My original idea was to have her put a stamp or a sticker next to the item she’d completed.
Caroline wanted to take it a step further, however. She had a brilliant idea!
She’d started with numbers. Her idea was to put one stamp on the number 1, two stamps for number 2, 5 stamps for number 5, etc.
I loved this idea so much!
We did this method for the numbers.
For shapes and letters I had her write what she’d just learned in place of a stamp. In this way, I could see how she was actually doing with writing.
Demonstrating Knowledge Learned
As we progressed into this activity, we did a lot of knowledge demonstration.
Caroline would practice first with Mr. Pencil.
Then she would practice on paper.
Then, if she needed help, I would give her a few on paper to trace.
We’d have her practice several times on her own.
Then, she’d write it on the folder.
It worked great. We now have a fully completed folder with all of her progress written down!
Her completed work looks a bit messy, but it’s all there, and I am SO proud of her for doing this entire folder in about 1.5 months!
Occasionally her perfectionism came through and she’d just start scribbling instead of trying.
She would do one little thing slightly incorrect, and it would throw her into a frenzy where she no longer wanted to try at all. She’d start scribbling and pretending she didn’t know how to do it at all–> as evidenced on the folder LOL!
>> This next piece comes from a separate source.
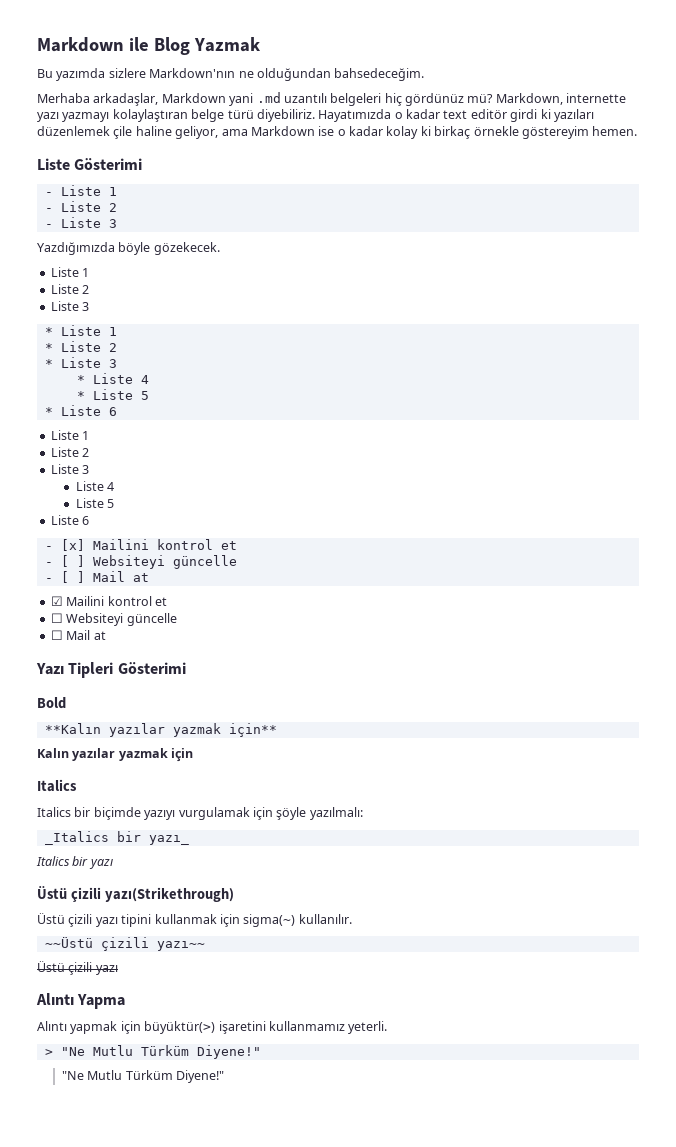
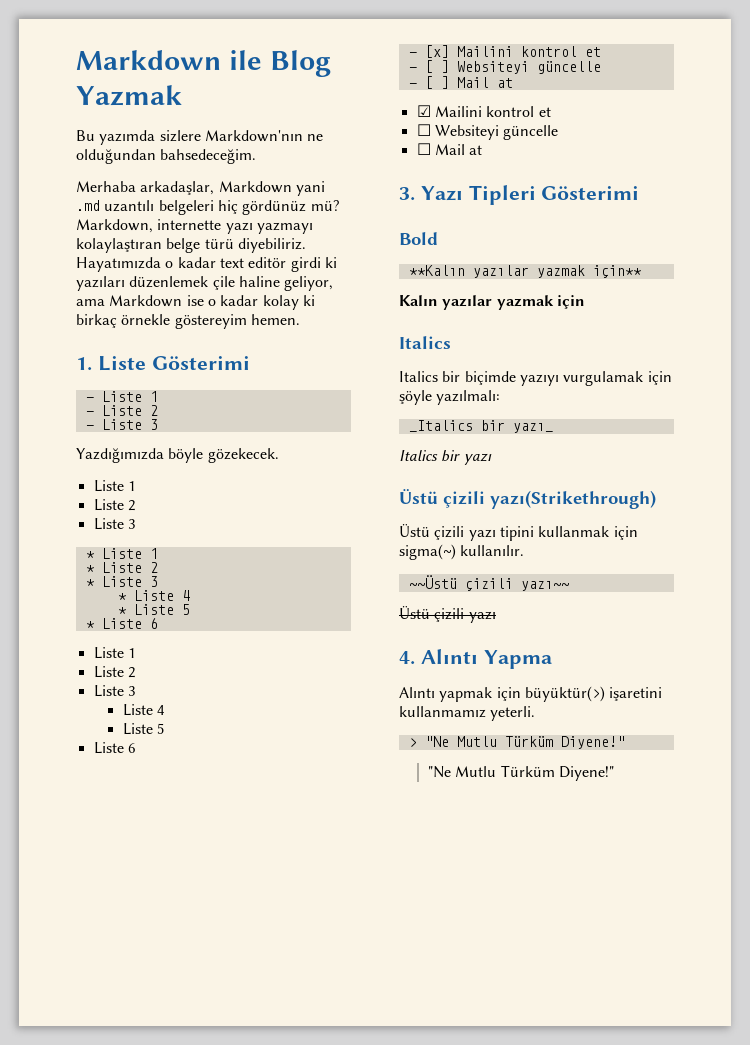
(638, 131) none -> [76,357,92,371] 1.
(106, 635) none -> [399,187,415,201] 3.
(118, 970) none -> [399,651,415,665] 4.

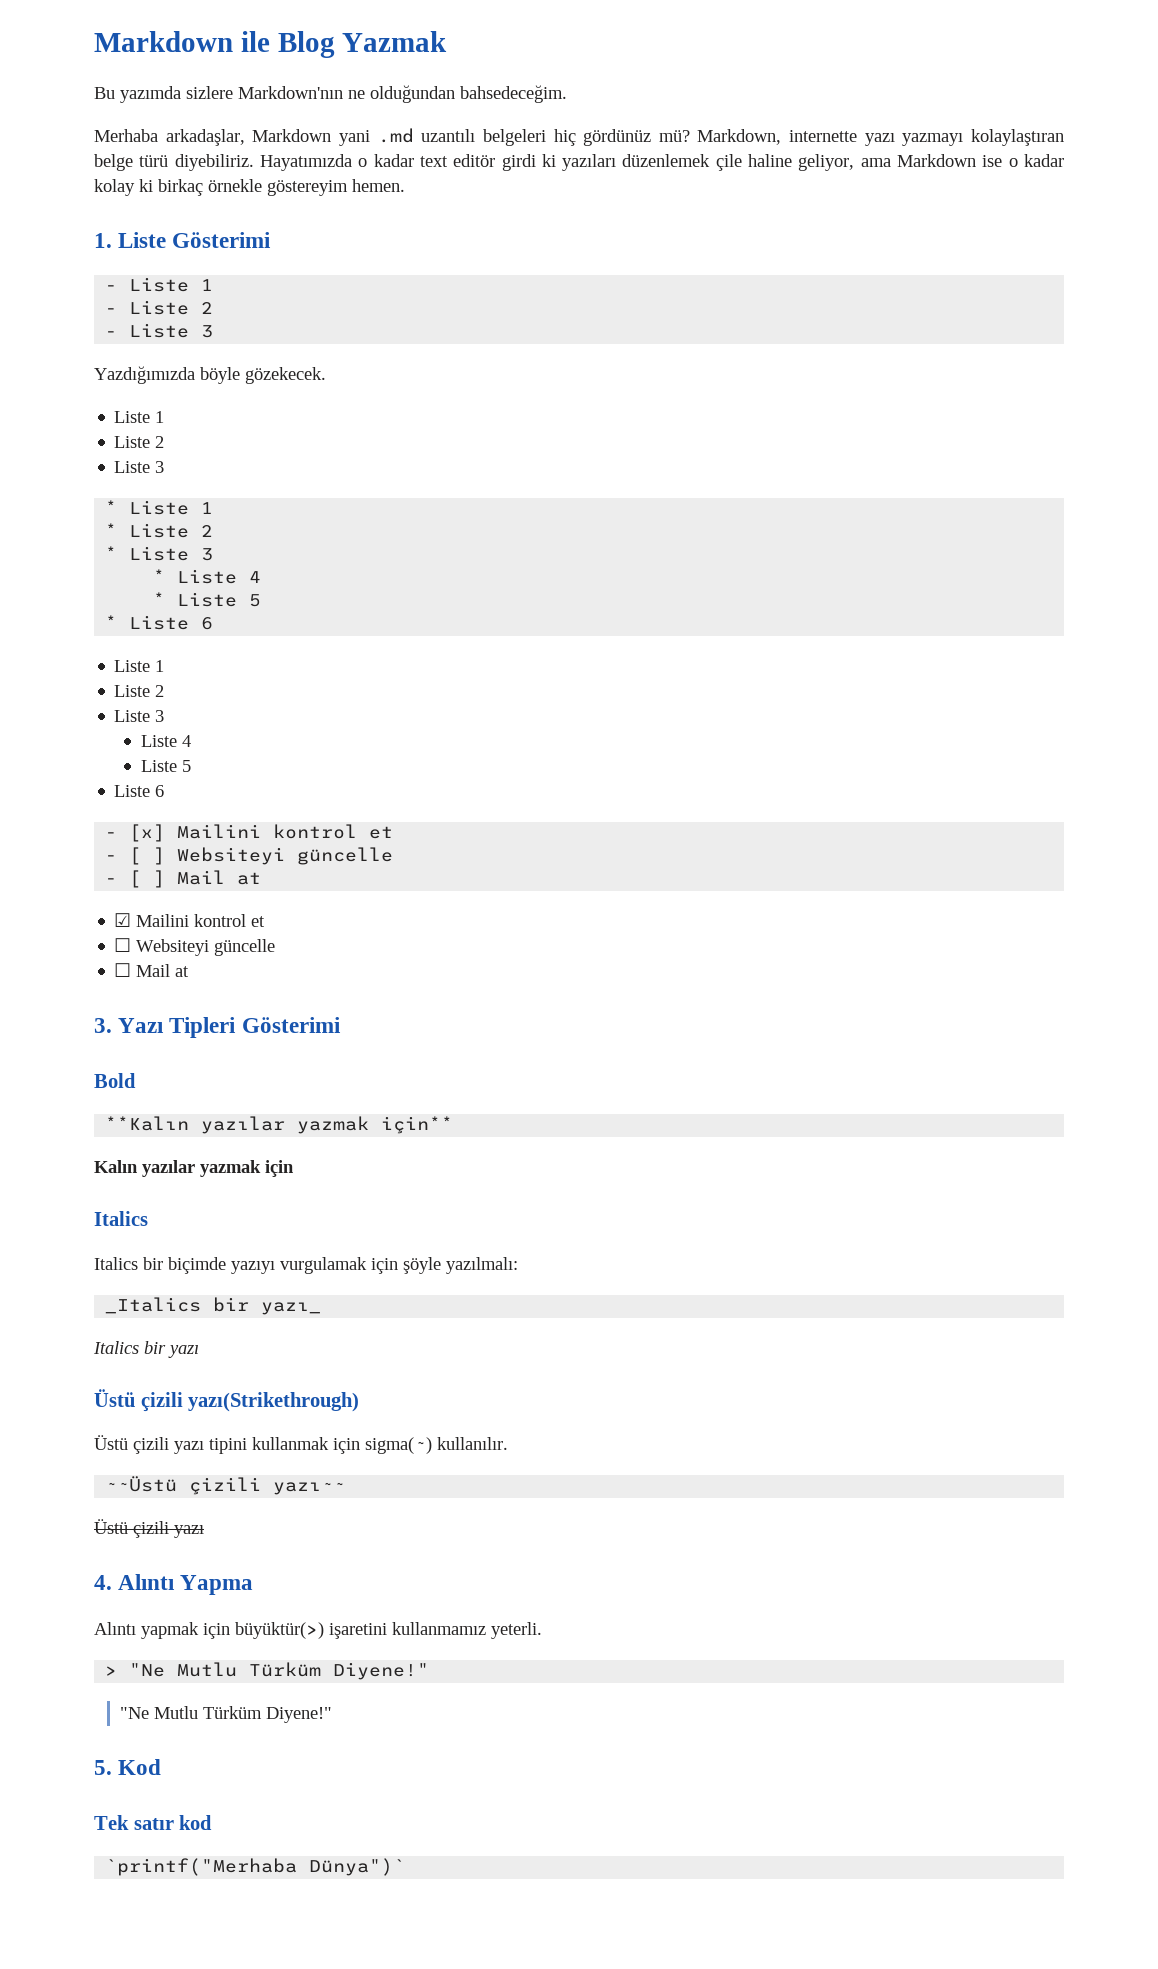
(615, 773) none -> [94,1759,162,1775] [94,1815,213,1830] [105,1858,406,1876] // 5. Kod // Tek satır kod // `printf("Merhaba Dünya")`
Even with those moments, however, she managed to get through this entire folder of work. I am so incredibly proud.
Now that the Mr. Pencil activity has been completed, we purchased a preschool workbook through Amazon.
She loves it so much she did about 10 pages of work this morning alone!
We’ve always done a variety of fun activities at home. I try my best to keep learning activities fun as well.
Caroline’s always enjoyed it. She had her alphabet learned by 1.5 years old simply because she wanted more and more practice!